## PROVIDED DATA

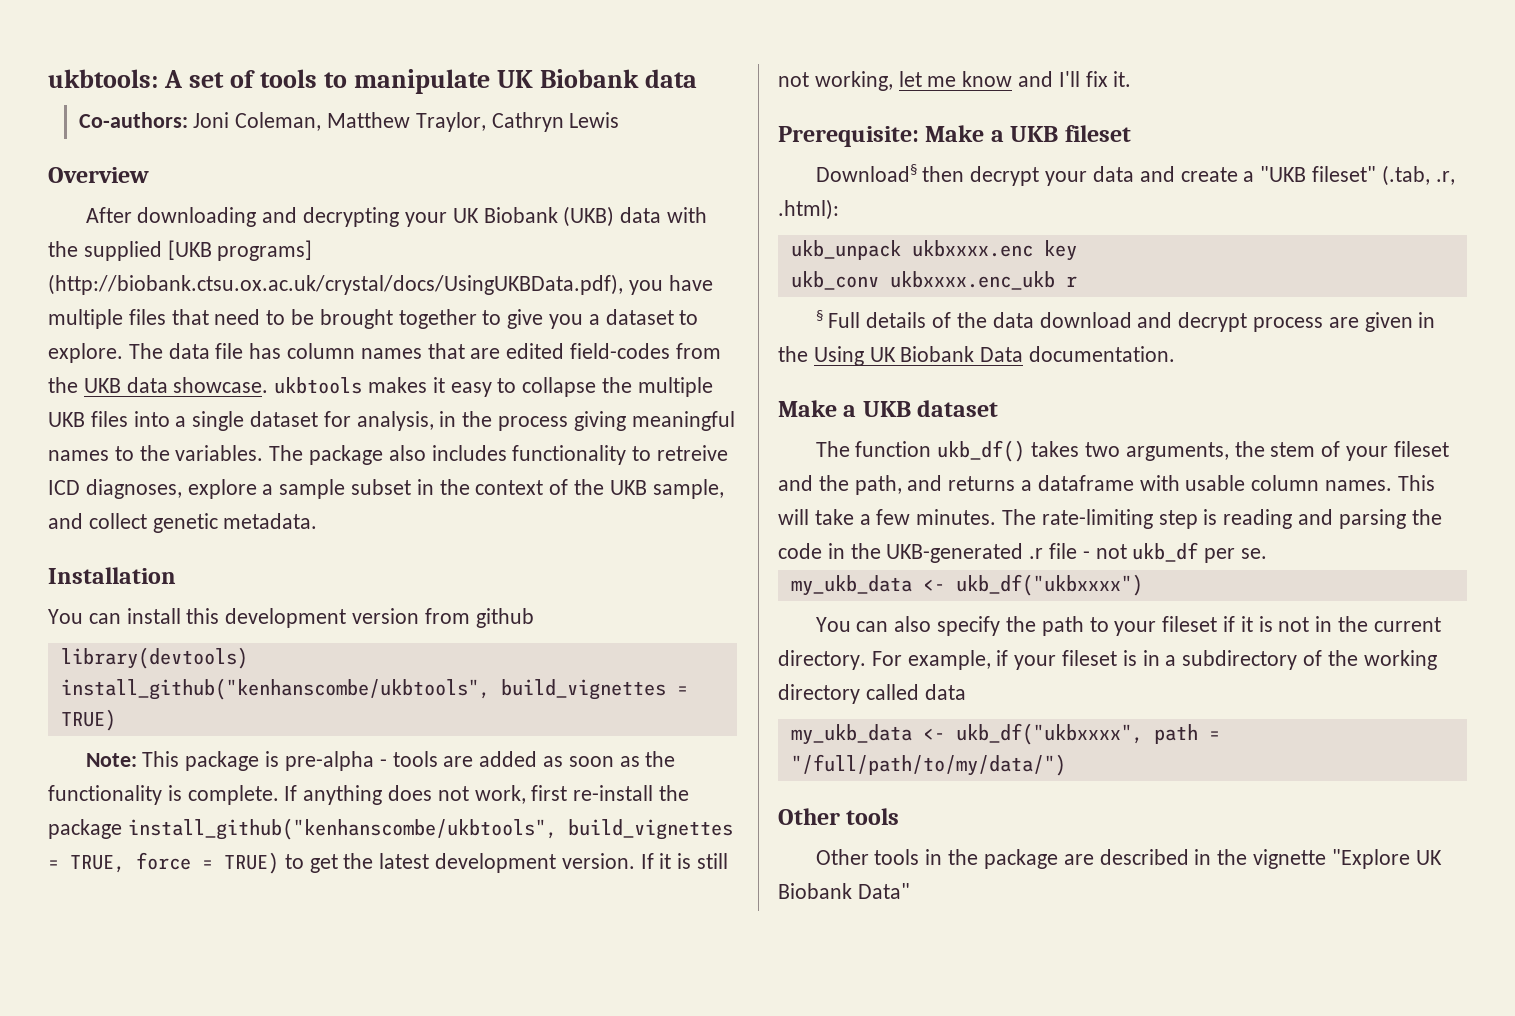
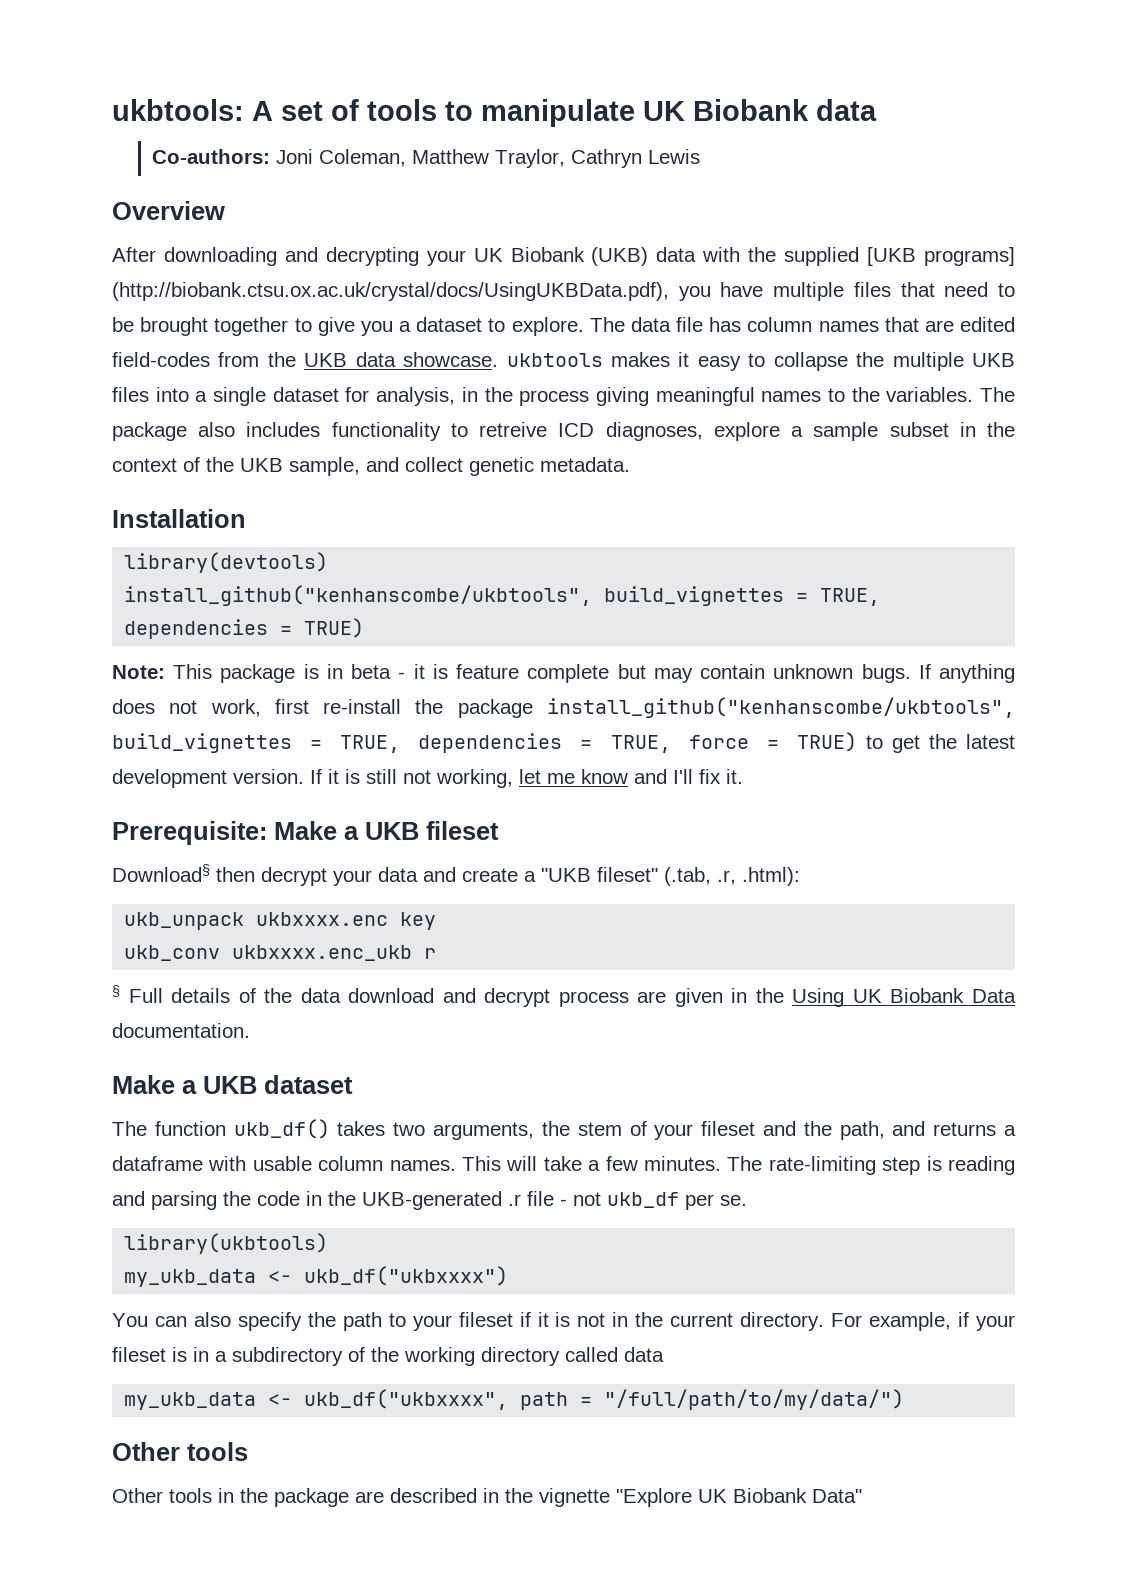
- You can install this development version from github
- install_github("kenhanscombe/ukbtools", build_vignettes = TRUE)
+ install_github("kenhanscombe/ukbtools", build_vignettes = TRUE, dependencies = TRUE)
- Note: This package is pre-alpha - tools are added as soon as the functionality is complete.
+ Note: This package is in beta - it is feature complete but may contain unknown bugs.
- If anything does not work, first re-install the package install_github("kenhanscombe/ukbtools", build_vignettes = TRUE, force = TRUE) to get the latest development version.
+ If anything does not work, first re-install the package install_github("kenhanscombe/ukbtools", build_vignettes = TRUE, dependencies = TRUE, force = TRUE) to get the latest development version.
+ library(ukbtools)

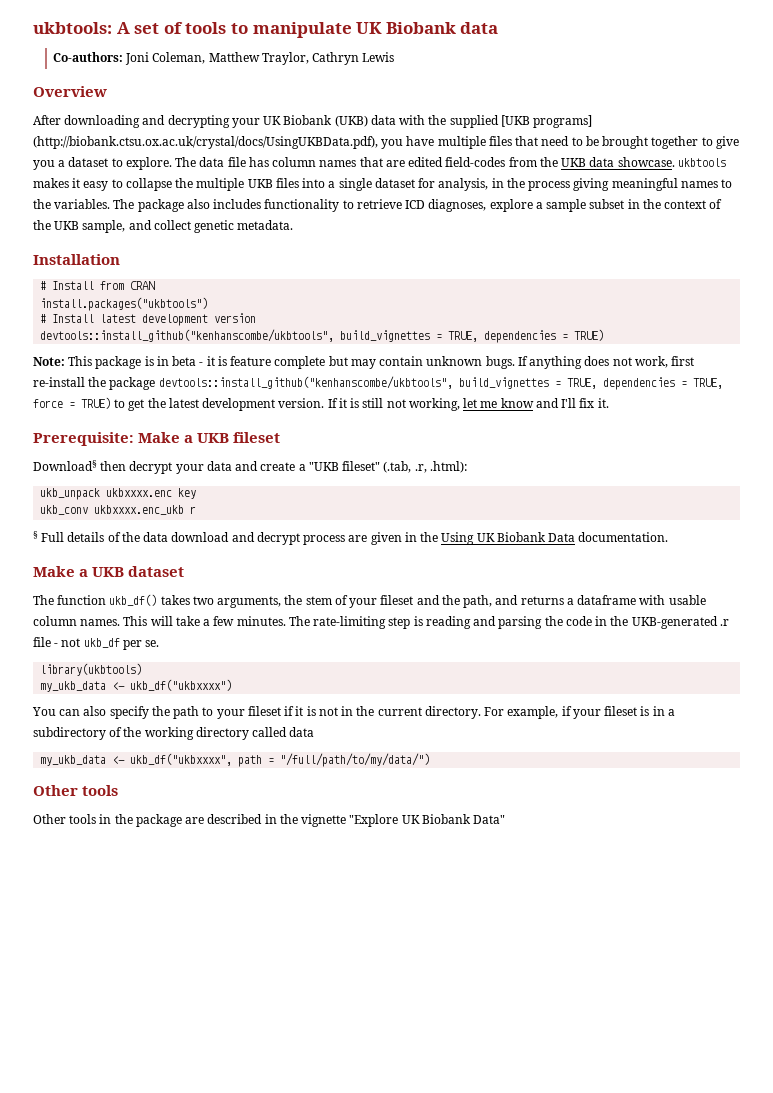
- The package also includes functionality to retreive ICD diagnoses, explore a sample subset in the context of the UKB sample, and collect genetic metadata.
+ The package also includes functionality to retrieve ICD diagnoses, explore a sample subset in the context of the UKB sample, and collect genetic metadata.
- library(devtools)
- install_github("kenhanscombe/ukbtools", build_vignettes = TRUE, dependencies = TRUE)
+ # Install from CRAN
+ install.packages("ukbtools")
+ # Install latest development version
+ devtools::install_github("kenhanscombe/ukbtools", build_vignettes = TRUE, dependencies = TRUE)
- If anything does not work, first re-install the package install_github("kenhanscombe/ukbtools", build_vignettes = TRUE, dependencies = TRUE, force = TRUE) to get the latest development version.
+ If anything does not work, first re-install the package devtools::install_github("kenhanscombe/ukbtools", build_vignettes = TRUE, dependencies = TRUE, force = TRUE) to get the latest development version.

## INSTRUCTIONS FOR THE TASK
Begin at the first line of the records. Print every line through the one containing "contain unknown bugs." exactly, but skip the pictures.

## EXPECTED ANSWER
- You can install this development version from github
- install_github("kenhanscombe/ukbtools", build_vignettes = TRUE)
+ install_github("kenhanscombe/ukbtools", build_vignettes = TRUE, dependencies = TRUE)
- Note: This package is pre-alpha - tools are added as soon as the functionality is complete.
+ Note: This package is in beta - it is feature complete but may contain unknown bugs.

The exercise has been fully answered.